Fr Terry Fitzpatrick, SM, died at St Joseph’s Home in Ponsonby on May 28, aged 90. He had been a priest for 57 years and a professed Marist for 61 years.
As a priest, he served in many places including Whanganui, Hastings, Mt Albert, Waitara, Island Bay, Parnell, Auckland Cathedral, Te Puna and Pt Chevalier.
At a requiem Mass at Sacred Heart church in Ponsonby on May 31, Fr Fitzpatrick’s brother Brian recalled family life in Blenheim and the fact that Terry has three stints in the seminary before finally being ordained in 1960.
Terry’s life before ordination included working at a newspaper, on a dairy farm and in shearing sheds. He was a shearer for several years and “he said in those times he learned companionship and what life was really about”, Brian Ftizpatrick said.
While Fr Fitzpatrick was beset by medical problems for many years, “he seemed to get through them” and succumbed, in the end, “to old age”, his brother said.
Another eulogy was given by Fr Rodney Smyth, SM, who said two consistent qualities in his confrere’s life stood out: “His strong personality, with determination, and his real concern for people and his ability to connect with them.”
“This was highlighted last night at the vigil service,” Fr Smyth continued, “when so many people stood and spoke — of various age groups and various cultural identities — and they spoke of how Fr Terry had touched their lives and made such a significant impact on them.”
Fr Smyth noted that Fr Fitzpatrick had not found seminary life at Greenmeadows easy.
“He found the schedule and system more suited to younger people with little life experience.” But he came into his own in priestly ministry.
“I’m not suggesting that he always got things exactly right — after all, who does?” Fr Smyth said.
“He had a deep sense of sharing ministry with lay people. He hated any condescending or paternalistic attitude that might be given by the clergy and would speak of the need to treat people like adults.”
Images used by Pope Francis were cited by Fr Smyth as having “a particular application to the life of Fr Terry”.

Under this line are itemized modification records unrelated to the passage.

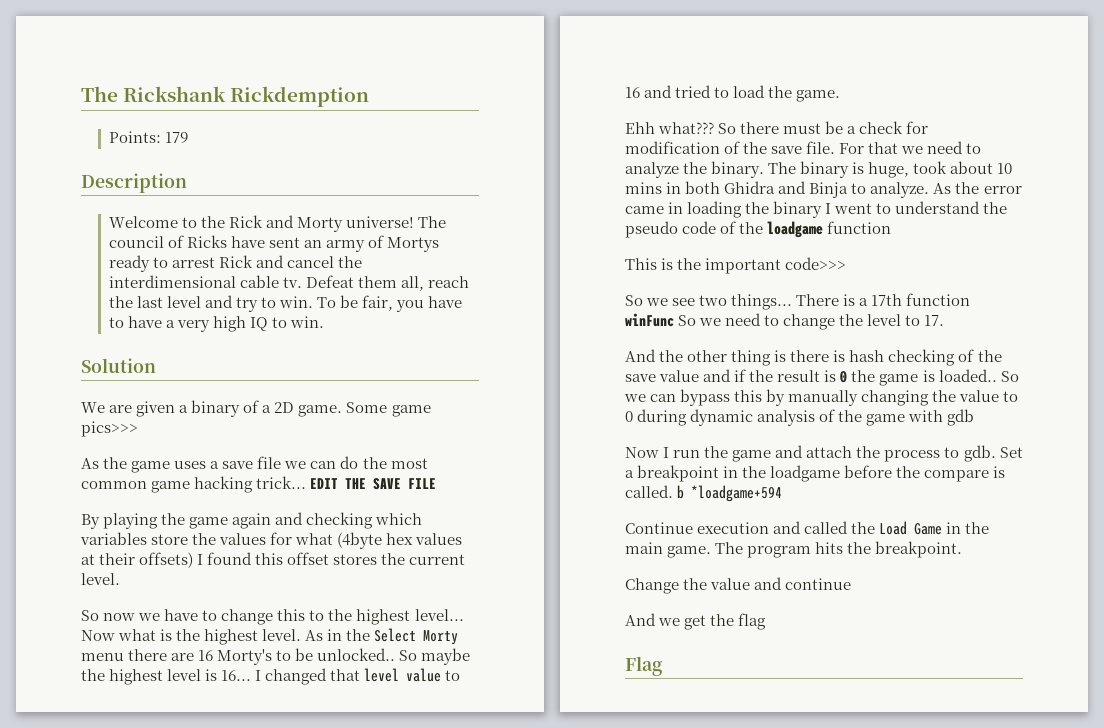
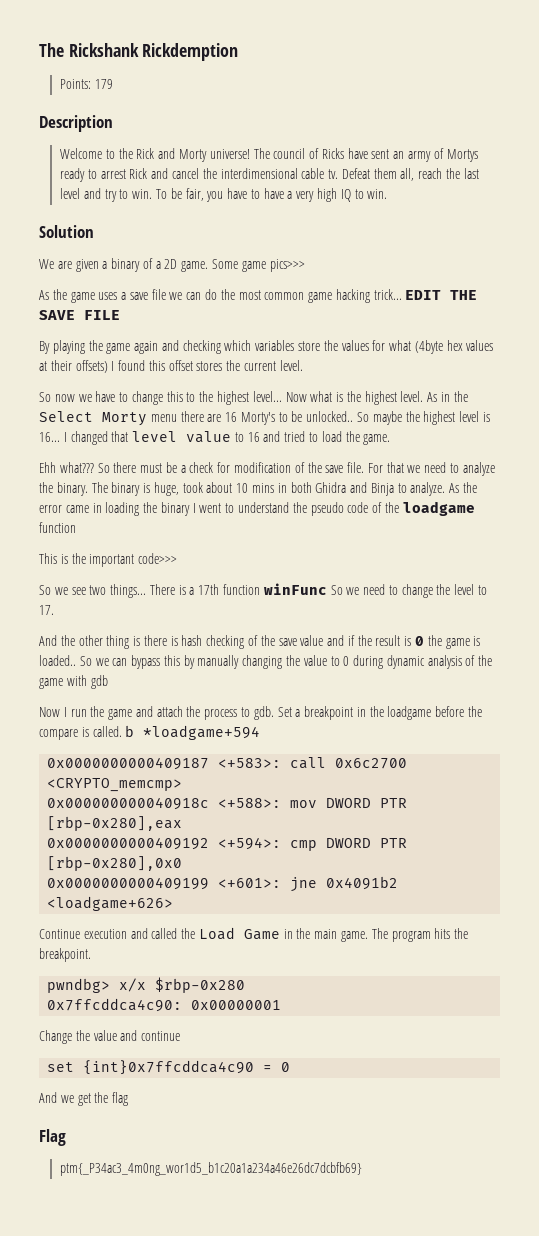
+ 0x0000000000409187 <+583>: call 0x6c2700 <CRYPTO_memcmp>
+ 0x000000000040918c <+588>: mov DWORD PTR [rbp-0x280],eax
+ 0x0000000000409192 <+594>: cmp DWORD PTR [rbp-0x280],0x0
+ 0x0000000000409199 <+601>: jne 0x4091b2 <loadgame+626>
+ pwndbg> x/x $rbp-0x280
+ 0x7ffcddca4c90: 0x00000001
+ set {int}0x7ffcddca4c90 = 0
+ ptm{_P34ac3_4m0ng_wor1d5_b1c20a1a234a46e26dc7dcbfb69}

“Pope Francis asked the Church to be like a field hospital, in the world, in the midst of the struggle of people’s lives. And in speaking to a group of priests, he called on them not to lock themselves up in the sacristy or presbytery, with a focus on a clerical culture of privilege and fine vestments, but rather to go out and smell like the sheep.
“Perhaps I can say nothing more praiseworthy about Fr Terry than simply to say he was a person grounded in real life, with solid faith and a willingness to go out with deep concern for people.”